Case Presentation: A 44 year old gentleman with a past medical history significant for Crohn’s disease presented for evaluation of painless jaundice and a pancreatic mass in the setting of significant unintentional weight loss and recent flu-like symptoms including night sweats, low-grade fever, and dizziness.  Prior to admission, the patient underwent computerized tomography of the abdomen indicating the presence of a 4.7x4x2.8cm pancreatic mass. Days later, endoscopic retrograde cholangiopancreatography did not demonstrate any evidence of the previously described mass. The patient was admitted to this institution for a second opinion and was found to have mild jaundice (total bilirubin 3.4 mg/dL, direct bilirubin 2 mg/dL), transaminitis (alanine aminotransferase 752 U/L, aspartate aminotransferase 1142 U/L), and elevated lipase (306 U/L). Endoscopic ultrasound did not detect a mass but did visualize several enlarged lymph nodes. Lymph node biopsy was performed with pathology revealing sheets of non‑reactive lymphocytes concerning for lymphoma.  Serum studies showed elevated total IgG levels with IgG4 levels twice the upper limit of normal. IgG4 staining of the lymph node revealed rare IgG4‑positive cells, and flow cytometry was notable for polyclonal B cells and a slightly increased CD4 to CD8 ratio. Liver biopsy, motivated by the patient’s persistent transaminitis, was consistent with active autoimmune hepatitis and demonstrated increased infiltration of IgG4-positive plasma cells.  Prednisone and azathioprine were initiated. The patient responded well to glucocorticoid therapy.  Post-treatment, liver function labs were normalizing, and constitutional symptoms had resolved.

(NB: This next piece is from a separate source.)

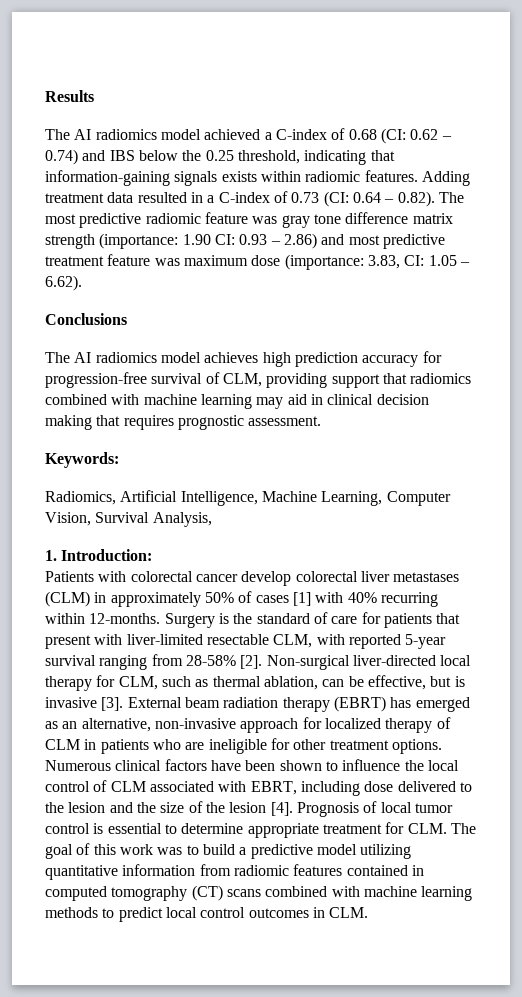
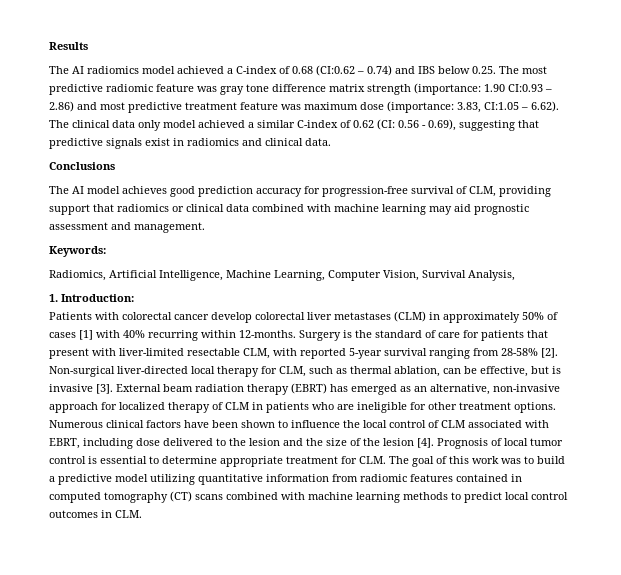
- The AI radiomics model achieved a C-index of 0.68 (CI: 0.62 – 0.74) and IBS below the 0.25 threshold, indicating that information-gaining signals exists within radiomic features. Adding treatment data resulted in a C-index of 0.73 (CI: 0.64 – 0.82). The most predictive radiomic feature was gray tone difference matrix strength (importance: 1.90 CI: 0.93 – 2.86) and most predictive treatment feature was maximum dose (importance: 3.83, CI: 1.05 – 6.62).
+ The AI radiomics model achieved a C-index of 0.68 (CI:0.62 – 0.74) and IBS below 0.25. The most predictive radiomic feature was gray tone difference matrix strength (importance: 1.90 CI:0.93 – 2.86) and most predictive treatment feature was maximum dose (importance: 3.83, CI:1.05 – 6.62). The clinical data only model achieved a similar C-index of 0.62 (CI: 0.56 - 0.69), suggesting that predictive signals exist in radiomics and clinical data.
- The AI radiomics model achieves high prediction accuracy for progression-free survival of CLM, providing support that radiomics combined with machine learning may aid in clinical decision making that requires prognostic assessment.
+ The AI model achieves good prediction accuracy for progression-free survival of CLM, providing support that radiomics or clinical data combined with machine learning may aid prognostic assessment and management.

Discussion: This case exemplifies the value in considering autoimmune pathology in a patient whose presentation initially portended malignancy.  Although IgG4-related disease is relatively uncommon, it has been linked to autoimmune pancreatitis, inflammatory pseudotumor, autoimmune hepatitis, and tubulointerstitial nephritis. Maintaining a high index of suspicion and pursuing evaluation of IgG4-related disease in a symptomatic patient facilitates intervention with glucocorticoid therapy and halts progressive end organ damage.

Conclusions:  Seldom recognized in the general practitioner’s initial assessment, autoimmune pancreatitis, specifically IgG4-related disease, may masquerade as pancreatic adenocarcinoma or lymphoma. With a typically impressive response to glucocorticoid therapy, it is important not to overlook this autoimmune phenomenon in the workup of a pancreatic mass.